Taking time to smell the peonies
Meagan Duhamel and her partner Eric Radford are among the top figure skating pairs in Canada. The pair became silver medalists at the 2014 Sochi Winter Olympic Games and recently won gold at the ISU Grand Prix of Figure Skating Championship event in Nagano, Japan, in November 2015. Aside from being a dedicated athlete, Duhamel is also dedicated vegan and certified holistic nutritionist who enjoys yoga and trips to the spa. The 2018 Winter Olympic Games in PyeongChang are a long-term goal, Duhamel says, “But we’re really trying to stay focused in the moment.”
How do you incorporate relaxation into your training program?
I do yoga. I try to go twice a week, but usually it’s once a week. I really love yoga actually – I want to study and become a yoga instructor after I’m finished skating. [It’s] really good for me for keeping calm and also for a low-resistance training. I also get a massage twice a week from the sports massage therapist and I work regularly with osteopaths and acupuncturists as well.
How do you deal with falling during a routine, mentally and emotionally?
In competition that’s the hardest thing – once you make a mistake – smiling and continuing, because that’s what you have to do. You have to pretend like it never happened. And that comes from training. When we’re at home and we’re training, and we’re doing a run-through of our short program or our long program, if we make a mistake, we’re not allowed to stop. We have to finish. We really try to mentally block out any mistake that’s happened and move on to the next thing, because you can still have a really great performance even if you have a mistake.
Do you find that it carries over into your life, being able to deal with disappointments and failures?
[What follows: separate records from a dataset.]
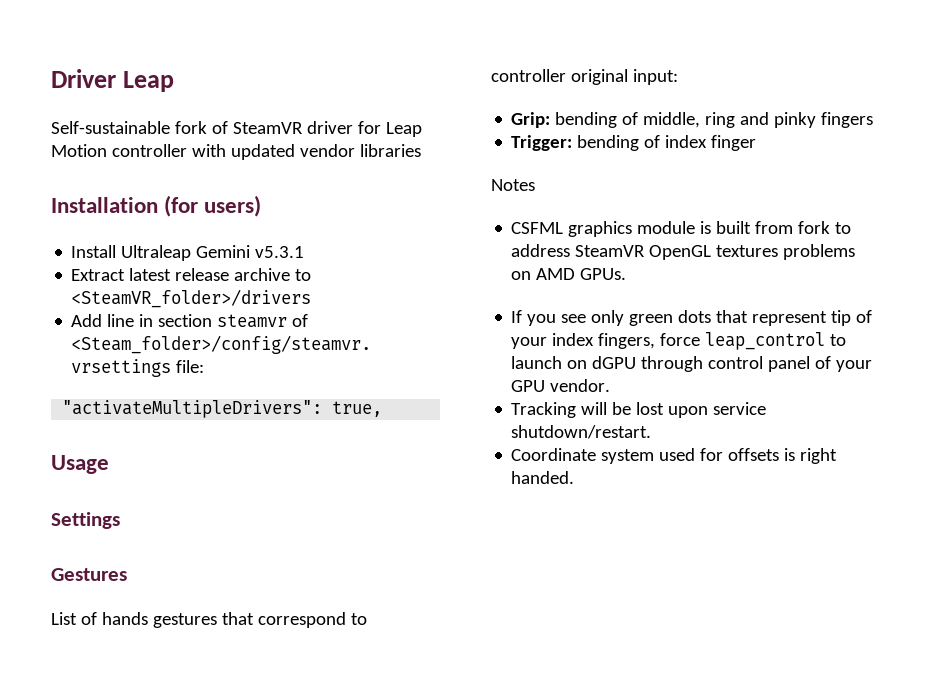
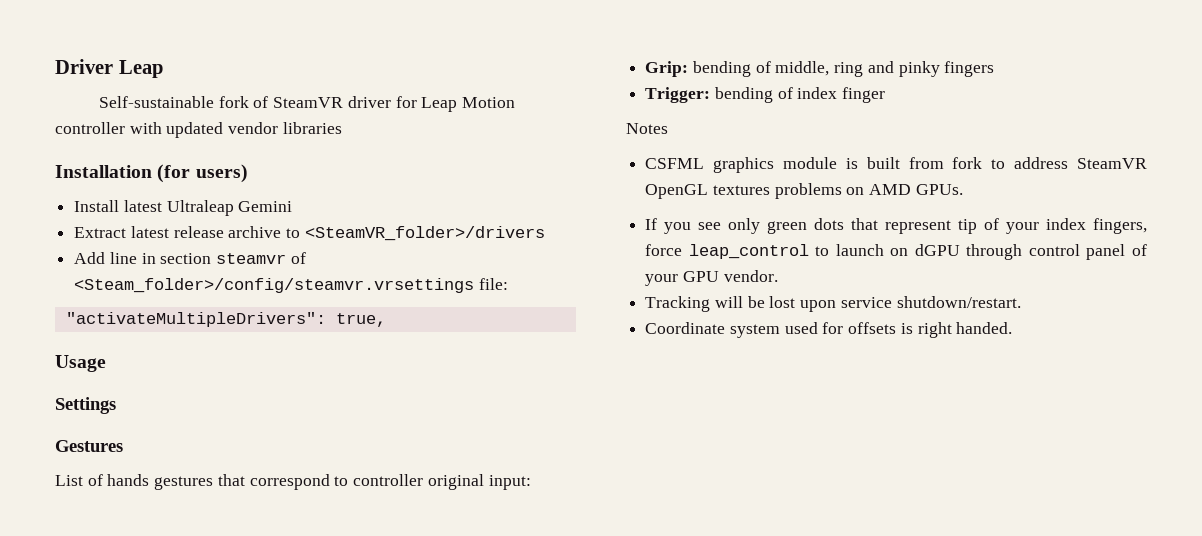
- Install Ultraleap Gemini v5.3.1
+ Install latest Ultraleap Gemini

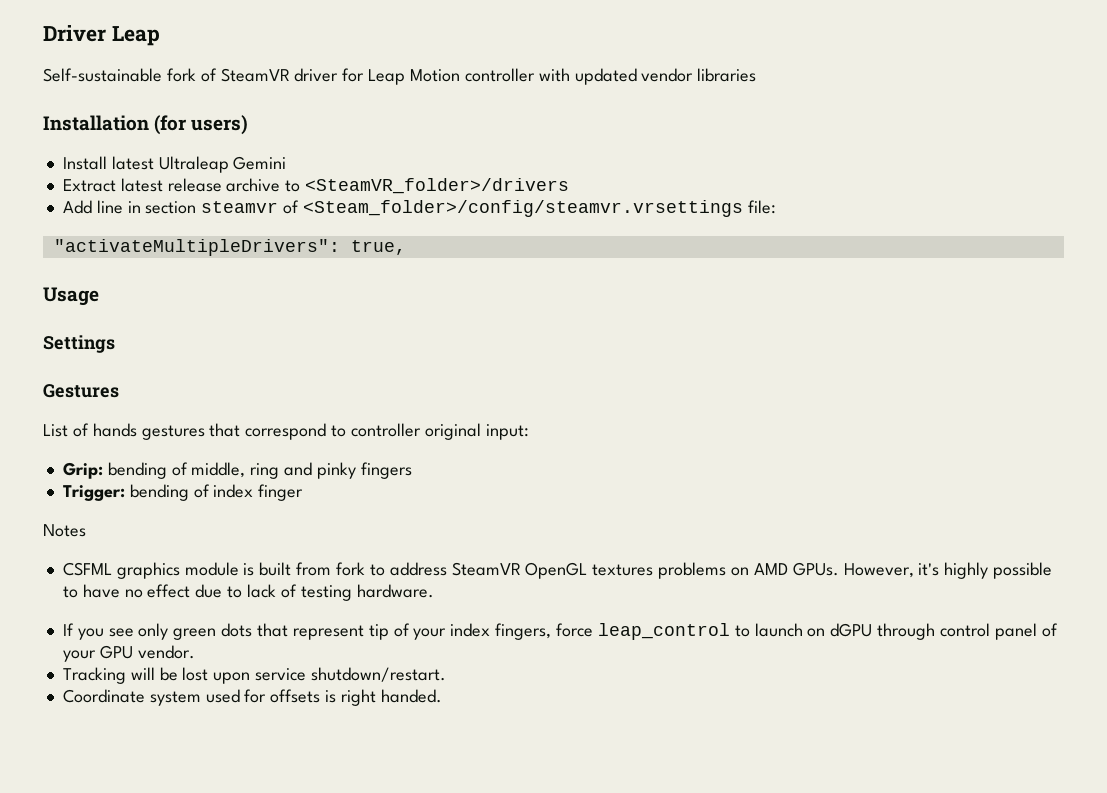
+ However, it's highly possible to have no effect due to lack of testing hardware.

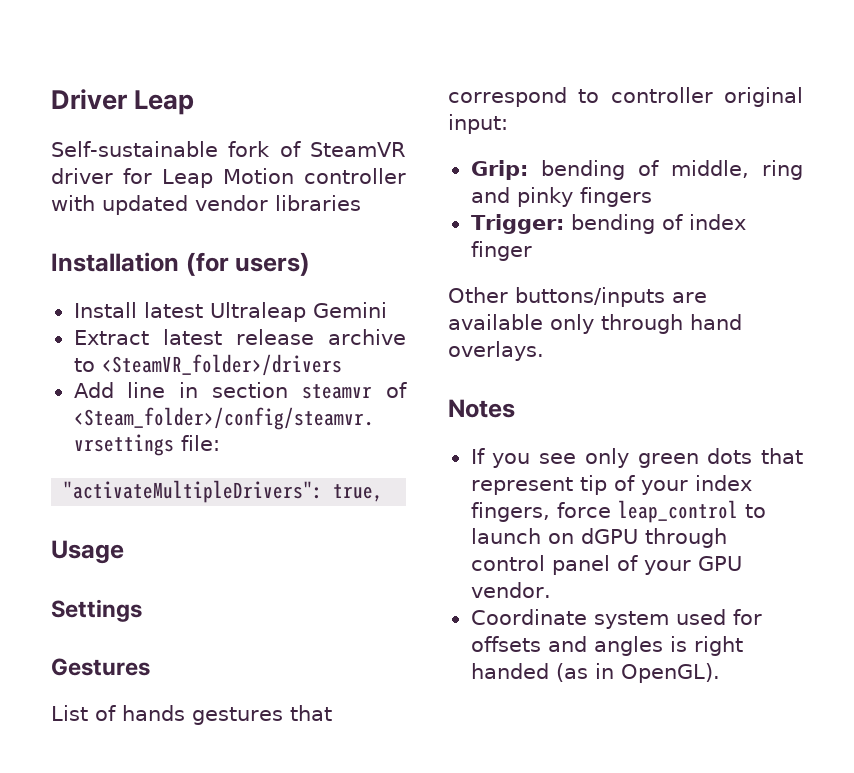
+ Other buttons/inputs are available only through hand overlays.
  Notes
- CSFML graphics module is built from fork to address SteamVR OpenGL textures problems on AMD GPUs. However, it's highly possible to have no effect due to lack of testing hardware.
- Tracking will be lost upon service shutdown/restart.
- Coordinate system used for offsets is right handed.
+ Coordinate system used for offsets and angles is right handed (as in OpenGL).

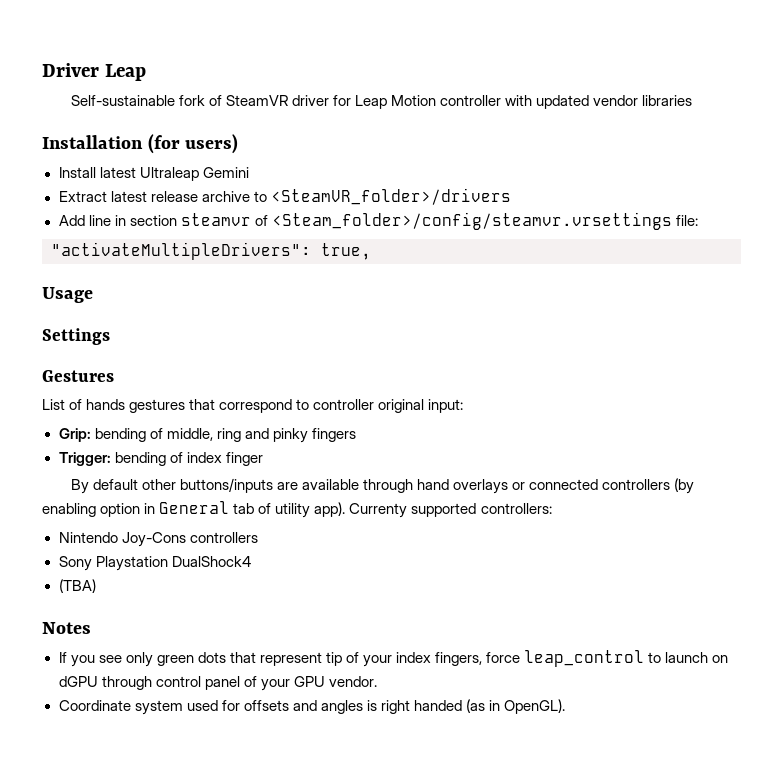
- Other buttons/inputs are available only through hand overlays.
+ By default other buttons/inputs are available through hand overlays or connected controllers (by enabling option in General tab of utility app). Currenty supported controllers:
+ Nintendo Joy-Cons controllers
+ Sony Playstation DualShock4
+ (TBA)

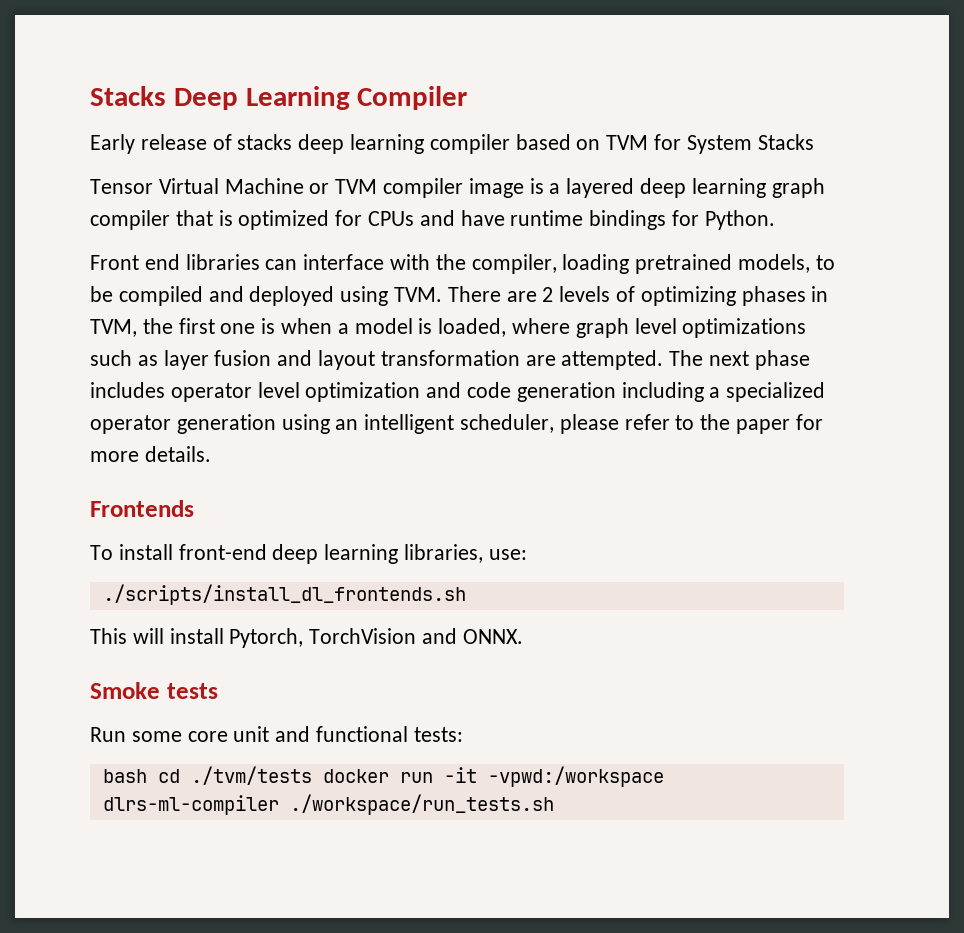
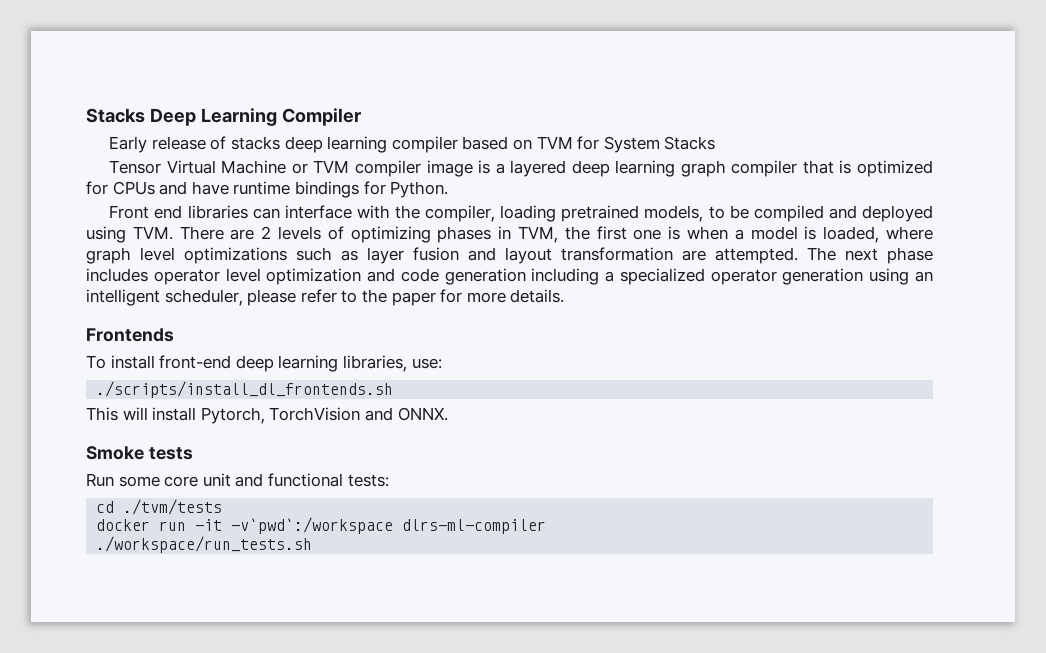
- bash cd ./tvm/tests docker run -it -vpwd:/workspace dlrs-ml-compiler ./workspace/run_tests.sh
+ cd ./tvm/tests
+ docker run -it -v`pwd`:/workspace dlrs-ml-compiler
+ ./workspace/run_tests.sh

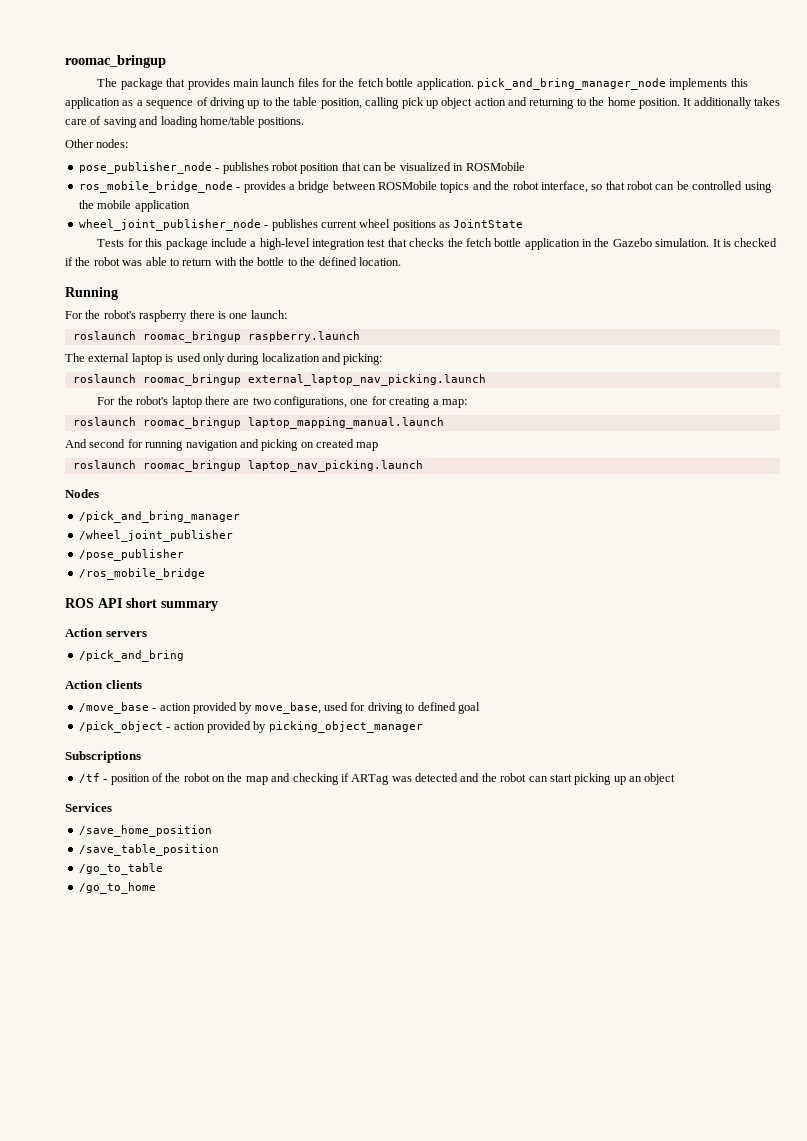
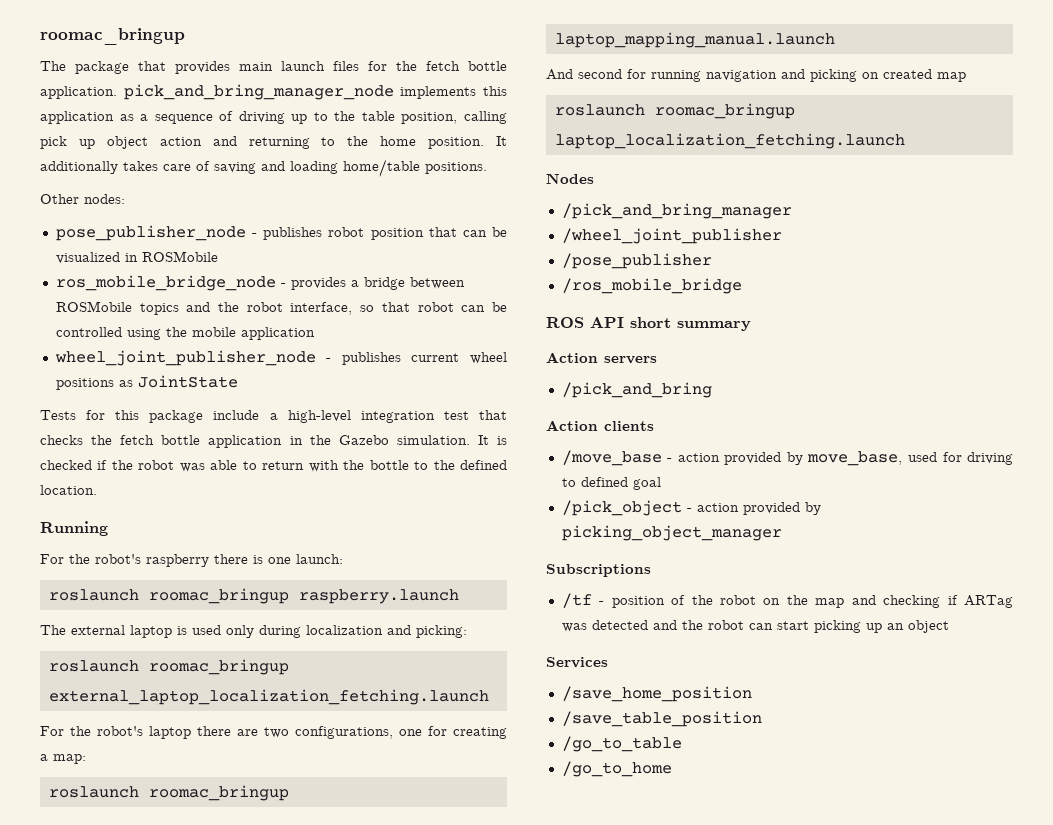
- roslaunch roomac_bringup external_laptop_nav_picking.launch
+ roslaunch roomac_bringup external_laptop_localization_fetching.launch
- roslaunch roomac_bringup laptop_nav_picking.launch
+ roslaunch roomac_bringup laptop_localization_fetching.launch

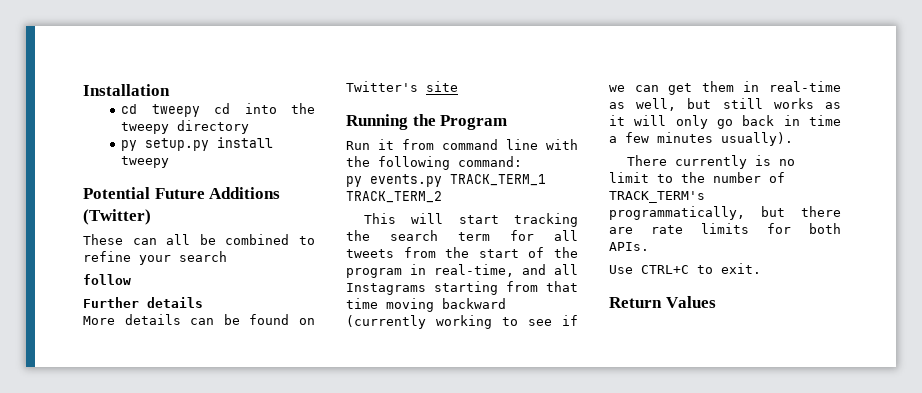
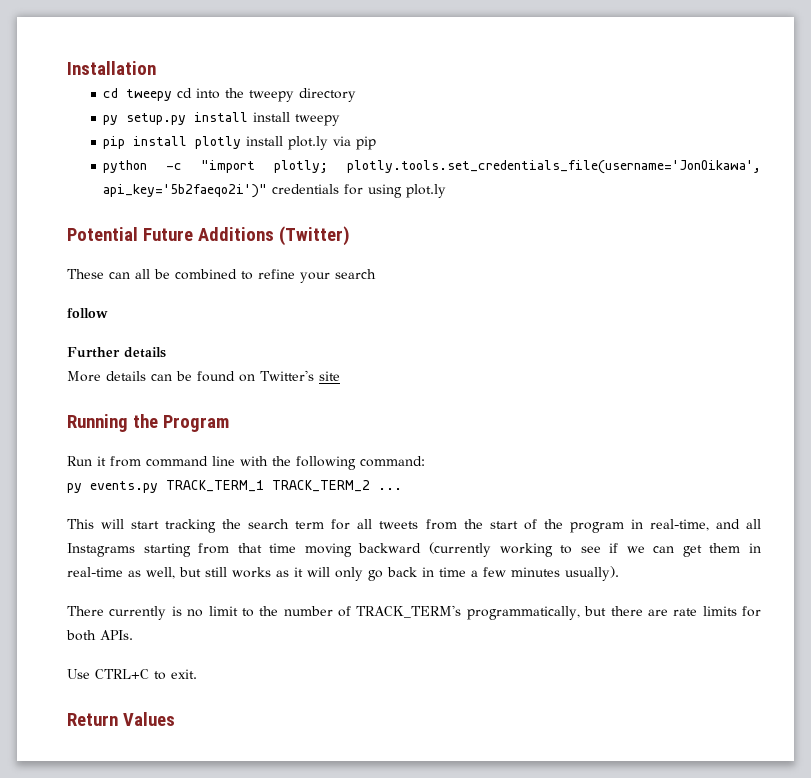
- py setup.py install tweepy
+ py setup.py install install tweepy
+ pip install plotly install plot.ly via pip
+ python -c "import plotly; plotly.tools.set_credentials_file(username='JonOikawa', api_key='5b2faeqo2i')" credentials for using plot.ly
- py events.py TRACK_TERM_1 TRACK_TERM_2
+ py events.py TRACK_TERM_1 TRACK_TERM_2 ...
I definitely think it does. Skating has taught me, from such a young age, about how to recover, how to rebound quickly. There’s no time to sulk or to be upset about something and I think mentally, skating has taught me to always look for the next thing to do, look for the next thing I can do well. And then you don’t dwell on something that went wrong. Especially when you’re in a four-minute-long program. As soon as I make a mistake I’m thinking, ‘OK, what can I do better to gain more points later in the program?’
What are the challenges of being a vegan athlete and what are the advantages?
There are definitely challenges when I’m travelling. I bring a lot of my own food, a lot of snacks and bars, but it’s kind of hard to travel with full dinners. I rely on getting lunch and dinner from the catering service that’s given to the athletes. But in my everyday training and when I travel in North America I find it quite easy to get all the nutrients that I need. I feel so much better now that I’m eating a plant-based diet and I also studied holistic nutrition, so I’m not just eating a vegan diet of potato chips and Oreos. I’m really strict with my diet and healthy food has become a big passion of mine.
What’s one thing that you do to treat yourself?
There’s a really great organic holistic spa in Montreal that I go to at least once a month and I love getting reflexology and hot oil head massage. Those are two things I treat myself to regularly. And I really love doing yoga, which is a good release for me as well.
What has been your best experience at the spa?
I really like [that] in the winter in Montreal we have a lot of outdoor spas with the hot and cold bath and my husband and I really like to go there. They have eucalyptus saunas and hot springs and cold baths, and you’re kind of in the middle of nowhere and it’s so scenic and beautiful.